- **What the task asks**:
Copy out the listing below exactly, please, and skip any pictures.

- **Records for this task**:
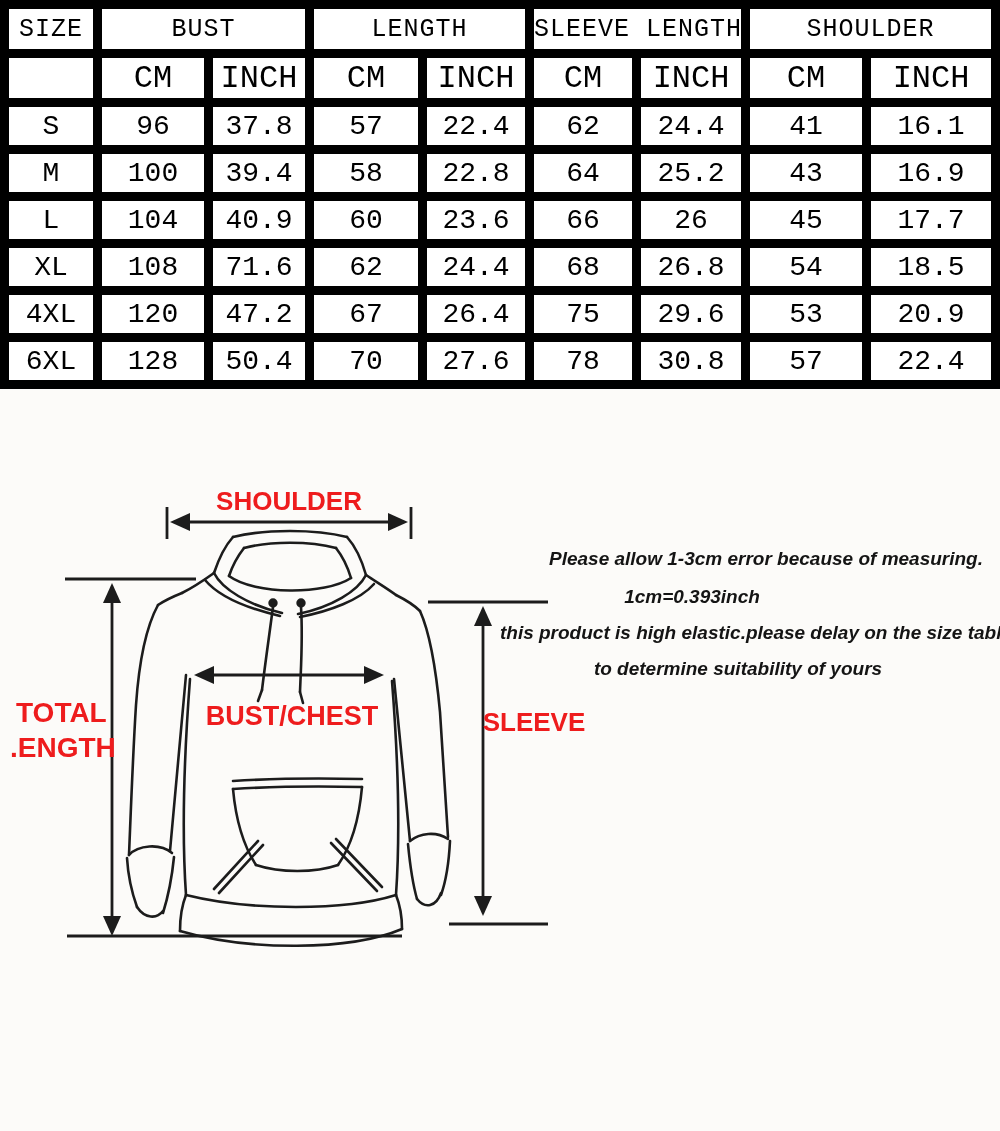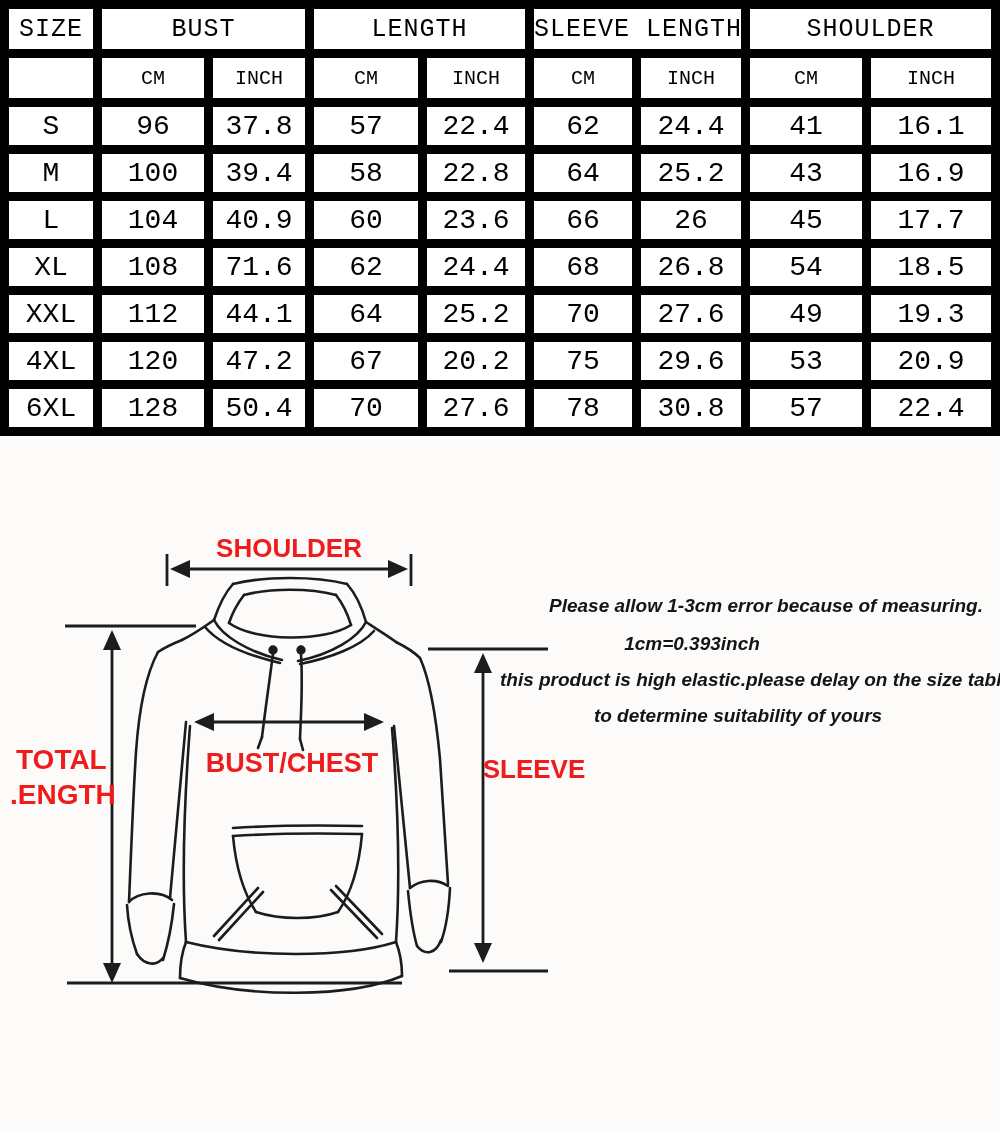--- a/index.html
+++ b/index.html
@@ -21,21 +21,21 @@
     background:#fff;
     color:#000;
     text-align:center;
     vertical-align:middle;
     padding:0;
     font-family:"Liberation Mono","DejaVu Sans Mono",monospace;
     overflow:hidden;
     white-space:nowrap;
   }
   td.group-cell  { height:40px; font-size:25px; letter-spacing:1px;margin-top:10px; }
-  td.unit-cell   { height:40px; font-size:20px; }
+  td.unit-cell   { height:40px; font-size:32px; }
   td.spacer-cell { height:40px; }
   td.size-cell   { height:38px; font-size:28px; }
   td.value-cell  { height:38px; font-size:28px; }
   
   .diagram-wrap { margin-top:48px; }
   svg { display:block; }
   .garment { fill:none; stroke:#1c1c1c; stroke-width:2.6; stroke-linecap:round; stroke-linejoin:round; }
   .measure { stroke:#1c1c1c; stroke-width:2.8; fill:none; }
   .ahead   { fill:#1c1c1c; stroke:none; }
   .red-label {
@@ -122,36 +122,25 @@
     <td class="value-cell">108</td>
     <td class="value-cell">71.6</td>
     <td class="value-cell">62</td>
     <td class="value-cell">24.4</td>
     <td class="value-cell">68</td>
     <td class="value-cell">26.8</td>
     <td class="value-cell">54</td>
     <td class="value-cell">18.5</td>
   </tr>
       <tr>
-    <td class="size-cell">XXL</td>
-    <td class="value-cell">112</td>
-    <td class="value-cell">44.1</td>
-    <td class="value-cell">64</td>
-    <td class="value-cell">25.2</td>
-    <td class="value-cell">70</td>
-    <td class="value-cell">27.6</td>
-    <td class="value-cell">49</td>
-    <td class="value-cell">19.3</td>
-  </tr>
-      <tr>
     <td class="size-cell">4XL</td>
     <td class="value-cell">120</td>
     <td class="value-cell">47.2</td>
     <td class="value-cell">67</td>
-    <td class="value-cell">20.2</td>
+    <td class="value-cell">26.4</td>
     <td class="value-cell">75</td>
     <td class="value-cell">29.6</td>
     <td class="value-cell">53</td>
     <td class="value-cell">20.9</td>
   </tr>
       <tr>
     <td class="size-cell">6XL</td>
     <td class="value-cell">128</td>
     <td class="value-cell">50.4</td>
     <td class="value-cell">70</td>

- **Solved exercise**:
--- a/index.html
+++ b/index.html
@@ -21,21 +21,21 @@
     background:#fff;
     color:#000;
     text-align:center;
     vertical-align:middle;
     padding:0;
     font-family:"Liberation Mono","DejaVu Sans Mono",monospace;
     overflow:hidden;
     white-space:nowrap;
   }
   td.group-cell  { height:40px; font-size:25px; letter-spacing:1px;margin-top:10px; }
-  td.unit-cell   { height:40px; font-size:20px; }
+  td.unit-cell   { height:40px; font-size:32px; }
   td.spacer-cell { height:40px; }
   td.size-cell   { height:38px; font-size:28px; }
   td.value-cell  { height:38px; font-size:28px; }
   
   .diagram-wrap { margin-top:48px; }
   svg { display:block; }
   .garment { fill:none; stroke:#1c1c1c; stroke-width:2.6; stroke-linecap:round; stroke-linejoin:round; }
   .measure { stroke:#1c1c1c; stroke-width:2.8; fill:none; }
   .ahead   { fill:#1c1c1c; stroke:none; }
   .red-label {
@@ -122,36 +122,25 @@
     <td class="value-cell">108</td>
     <td class="value-cell">71.6</td>
     <td class="value-cell">62</td>
     <td class="value-cell">24.4</td>
     <td class="value-cell">68</td>
     <td class="value-cell">26.8</td>
     <td class="value-cell">54</td>
     <td class="value-cell">18.5</td>
   </tr>
       <tr>
-    <td class="size-cell">XXL</td>
-    <td class="value-cell">112</td>
-    <td class="value-cell">44.1</td>
-    <td class="value-cell">64</td>
-    <td class="value-cell">25.2</td>
-    <td class="value-cell">70</td>
-    <td class="value-cell">27.6</td>
-    <td class="value-cell">49</td>
-    <td class="value-cell">19.3</td>
-  </tr>
-      <tr>
     <td class="size-cell">4XL</td>
     <td class="value-cell">120</td>
     <td class="value-cell">47.2</td>
     <td class="value-cell">67</td>
-    <td class="value-cell">20.2</td>
+    <td class="value-cell">26.4</td>
     <td class="value-cell">75</td>
     <td class="value-cell">29.6</td>
     <td class="value-cell">53</td>
     <td class="value-cell">20.9</td>
   </tr>
       <tr>
     <td class="size-cell">6XL</td>
     <td class="value-cell">128</td>
     <td class="value-cell">50.4</td>
     <td class="value-cell">70</td>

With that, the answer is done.